• Task objective: Only the text of the records below belongs in the answer, copied exactly, with pictures omitted.

Web page revision data:

+ + + +

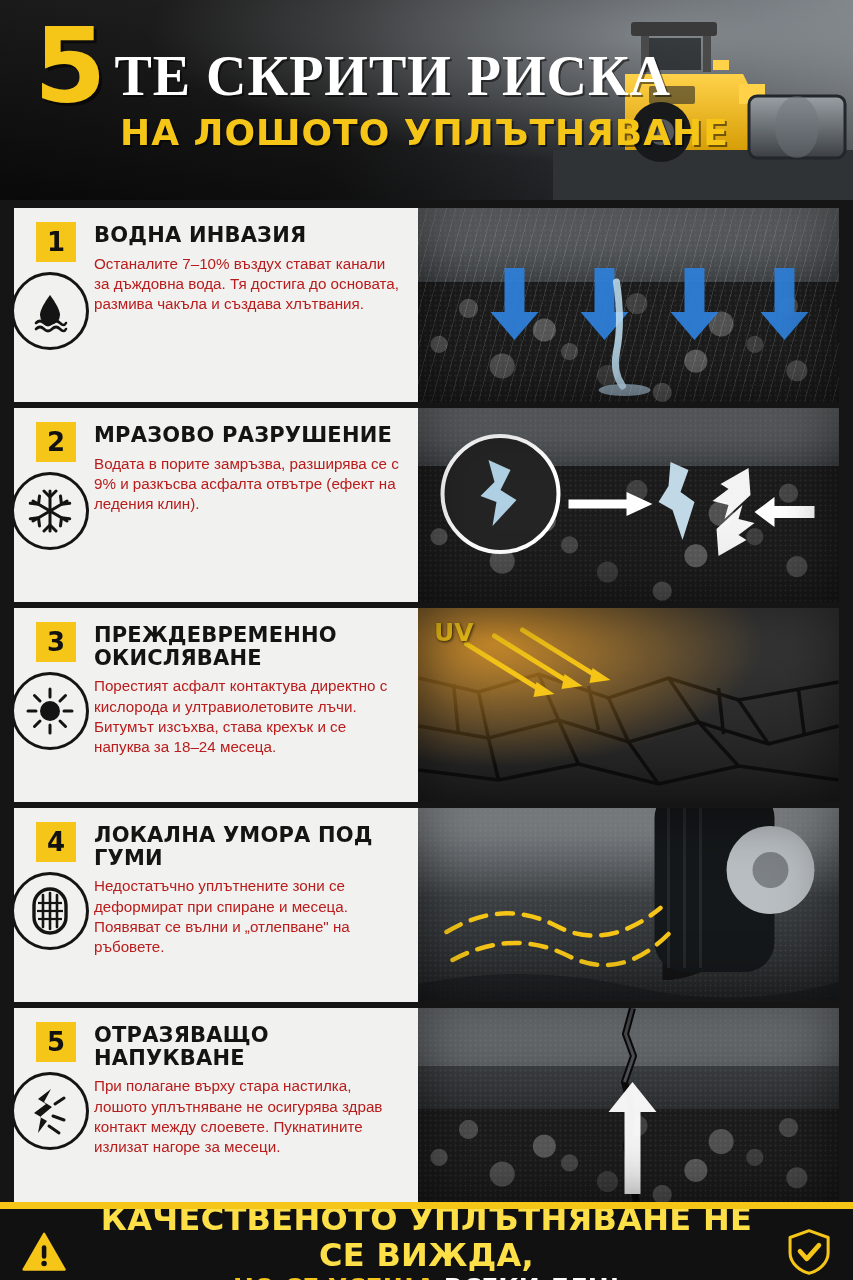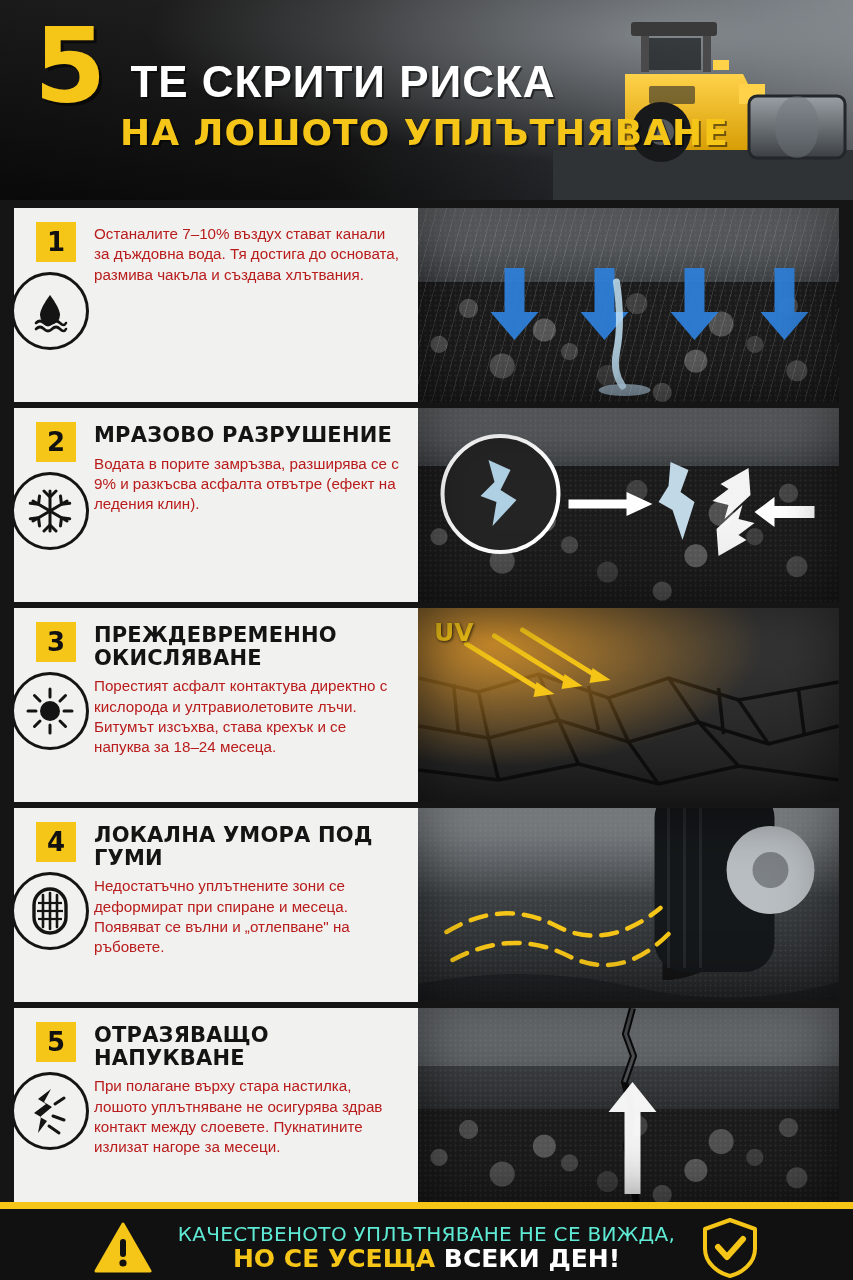--- a/index.html
+++ b/index.html
@@ -49,16 +49,15 @@
     text-shadow: 3px 3px 0 rgba(0,0,0,.55);
   }
   .t1 {
-    font-family: Liberation Sans, sans-serif;
+    font-family: Liberation Serif, serif;
     font-weight: 700;
-    font-size: 44px;
+    font-size: 56px;
     line-height: .95;
     color: #ffffff;
     letter-spacing: 1px;
     text-transform: uppercase;
     padding-bottom: 6px;
     text-shadow: 2px 2px 0 rgba(0,0,0,.5);
-    margin-left: 16px;
   }
   .t2 {
     font-family: "DejaVu Sans", sans-serif;

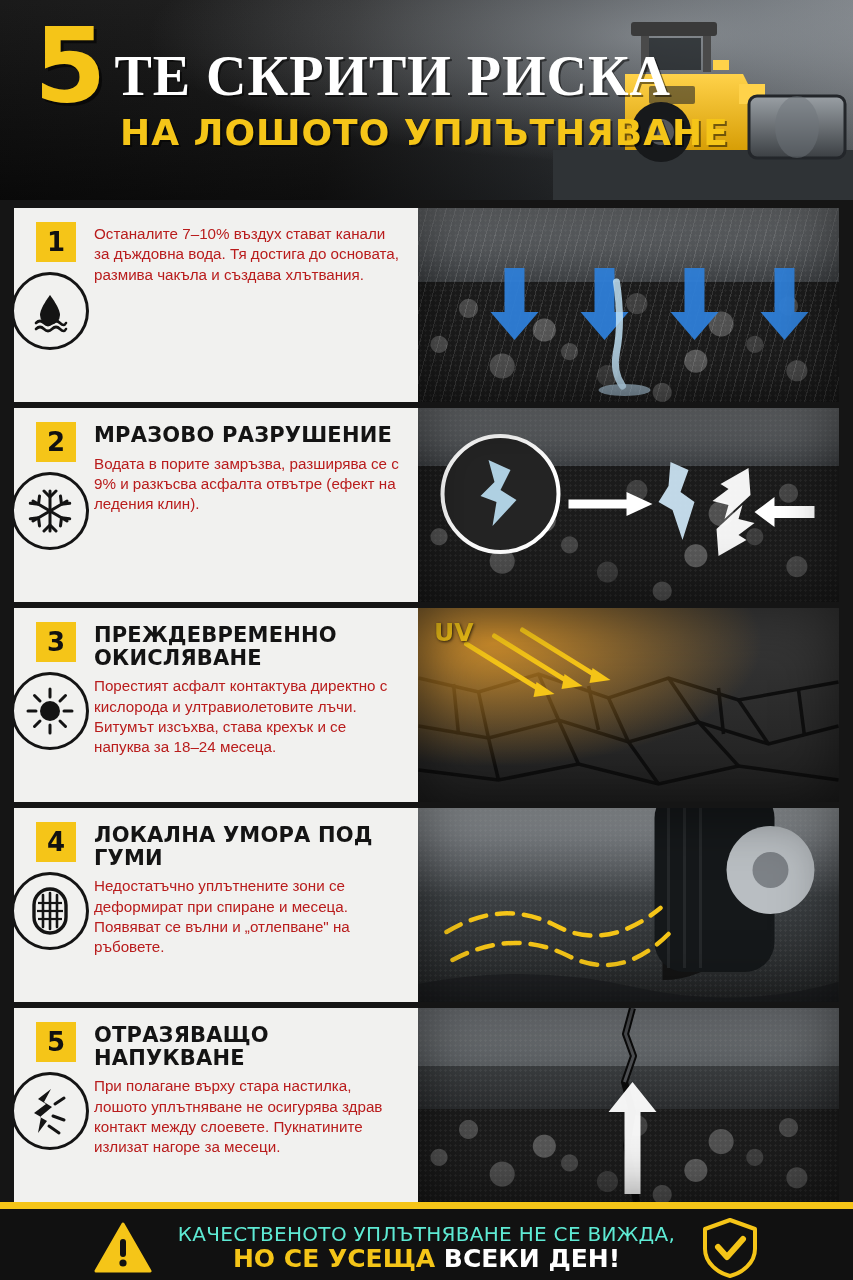--- a/index.html
+++ b/index.html
@@ -262,6 +262,7 @@
           </div>
         </div>
         <div class="txtcol">
+          <div class="row-title">ВОДНА ИНВАЗИЯ</div>
           <div class="row-body">Останалите 7–10% въздух стават канали за дъждовна вода. Тя достига до основата, размива чакъла и създава хлътвания.</div>
         </div>
       </div>

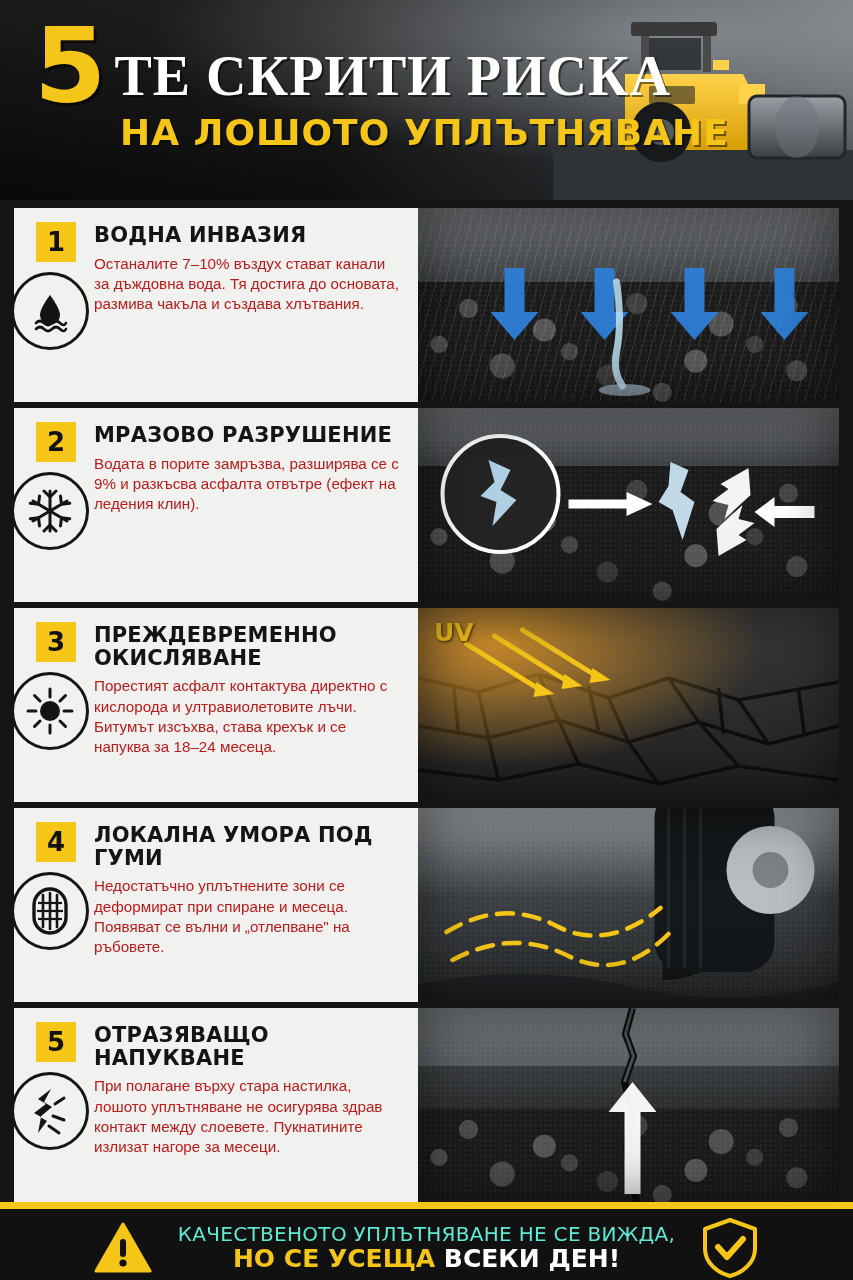--- a/index.html
+++ b/index.html
@@ -181,9 +181,9 @@
   .foot-text { text-align: center; }
   .f1 {
     font-family: "DejaVu Sans", sans-serif;
-    font-weight: 400;
-    font-size: 20px;
-    color: #5eead4;
+    font-weight: 700;
+    font-size: 32px;
+    color: #fde047;
     text-transform: uppercase;
     letter-spacing: .3px;
     line-height: 1.12;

+ + + +

• Solution:
--- a/index.html
+++ b/index.html
@@ -49,16 +49,15 @@
     text-shadow: 3px 3px 0 rgba(0,0,0,.55);
   }
   .t1 {
-    font-family: Liberation Sans, sans-serif;
+    font-family: Liberation Serif, serif;
     font-weight: 700;
-    font-size: 44px;
+    font-size: 56px;
     line-height: .95;
     color: #ffffff;
     letter-spacing: 1px;
     text-transform: uppercase;
     padding-bottom: 6px;
     text-shadow: 2px 2px 0 rgba(0,0,0,.5);
-    margin-left: 16px;
   }
   .t2 {
     font-family: "DejaVu Sans", sans-serif;

--- a/index.html
+++ b/index.html
@@ -262,6 +262,7 @@
           </div>
         </div>
         <div class="txtcol">
+          <div class="row-title">ВОДНА ИНВАЗИЯ</div>
           <div class="row-body">Останалите 7–10% въздух стават канали за дъждовна вода. Тя достига до основата, размива чакъла и създава хлътвания.</div>
         </div>
       </div>

--- a/index.html
+++ b/index.html
@@ -181,9 +181,9 @@
   .foot-text { text-align: center; }
   .f1 {
     font-family: "DejaVu Sans", sans-serif;
-    font-weight: 400;
-    font-size: 20px;
-    color: #5eead4;
+    font-weight: 700;
+    font-size: 32px;
+    color: #fde047;
     text-transform: uppercase;
     letter-spacing: .3px;
     line-height: 1.12;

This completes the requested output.